▸ WHAT IS EXPECTED: Without including any pictures, reproduce all the lines below word for word.

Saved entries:
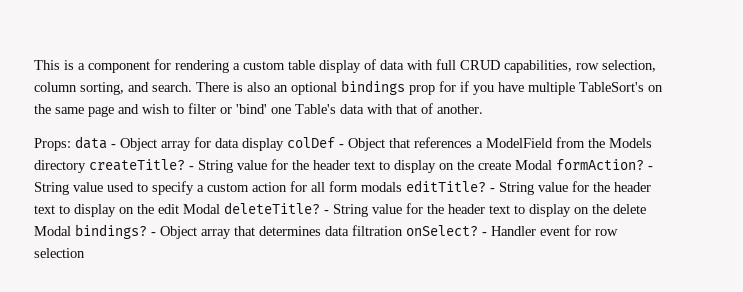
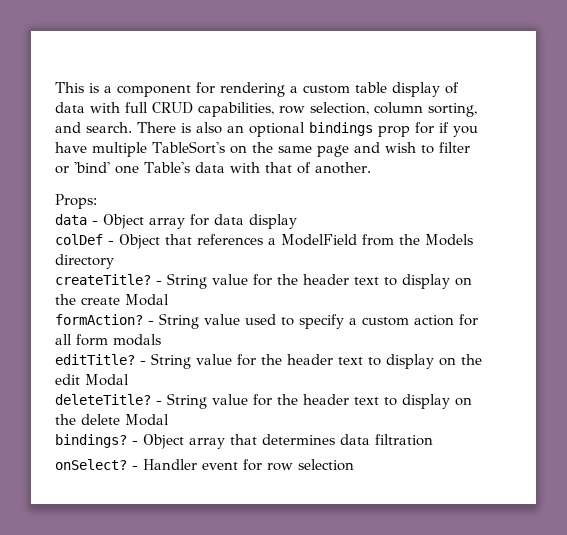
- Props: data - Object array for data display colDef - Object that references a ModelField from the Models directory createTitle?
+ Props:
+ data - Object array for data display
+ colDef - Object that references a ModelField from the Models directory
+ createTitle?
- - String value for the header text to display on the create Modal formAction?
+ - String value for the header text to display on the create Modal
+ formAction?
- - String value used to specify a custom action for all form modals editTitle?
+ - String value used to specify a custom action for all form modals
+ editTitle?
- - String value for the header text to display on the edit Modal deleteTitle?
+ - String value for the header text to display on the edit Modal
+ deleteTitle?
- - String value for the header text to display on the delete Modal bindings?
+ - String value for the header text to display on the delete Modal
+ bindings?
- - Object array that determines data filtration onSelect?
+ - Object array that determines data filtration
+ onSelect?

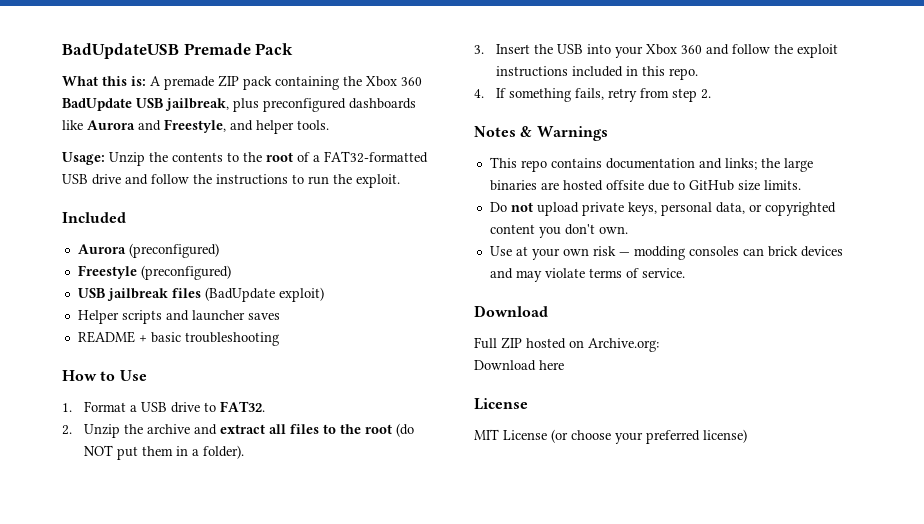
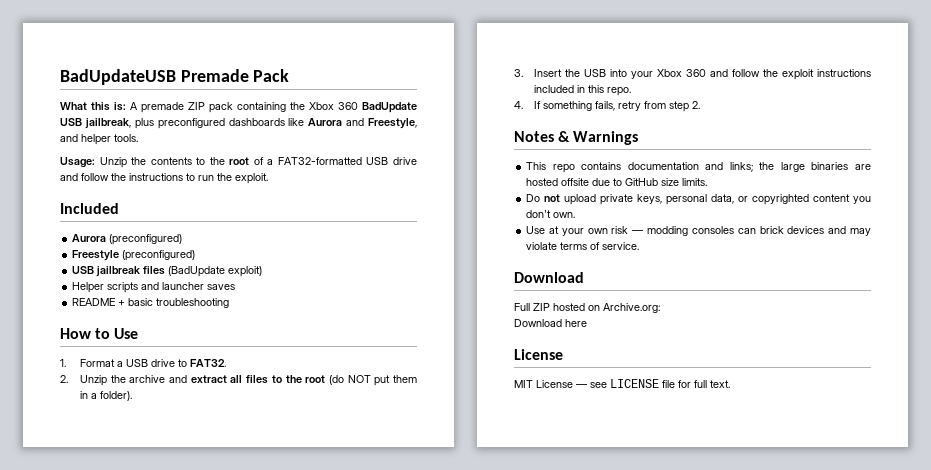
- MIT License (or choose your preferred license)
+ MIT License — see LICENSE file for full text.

▸ TASK ANSWER:
- Props: data - Object array for data display colDef - Object that references a ModelField from the Models directory createTitle?
+ Props:
+ data - Object array for data display
+ colDef - Object that references a ModelField from the Models directory
+ createTitle?
- - String value for the header text to display on the create Modal formAction?
+ - String value for the header text to display on the create Modal
+ formAction?
- - String value used to specify a custom action for all form modals editTitle?
+ - String value used to specify a custom action for all form modals
+ editTitle?
- - String value for the header text to display on the edit Modal deleteTitle?
+ - String value for the header text to display on the edit Modal
+ deleteTitle?
- - String value for the header text to display on the delete Modal bindings?
+ - String value for the header text to display on the delete Modal
+ bindings?
- - Object array that determines data filtration onSelect?
+ - Object array that determines data filtration
+ onSelect?

- MIT License (or choose your preferred license)
+ MIT License — see LICENSE file for full text.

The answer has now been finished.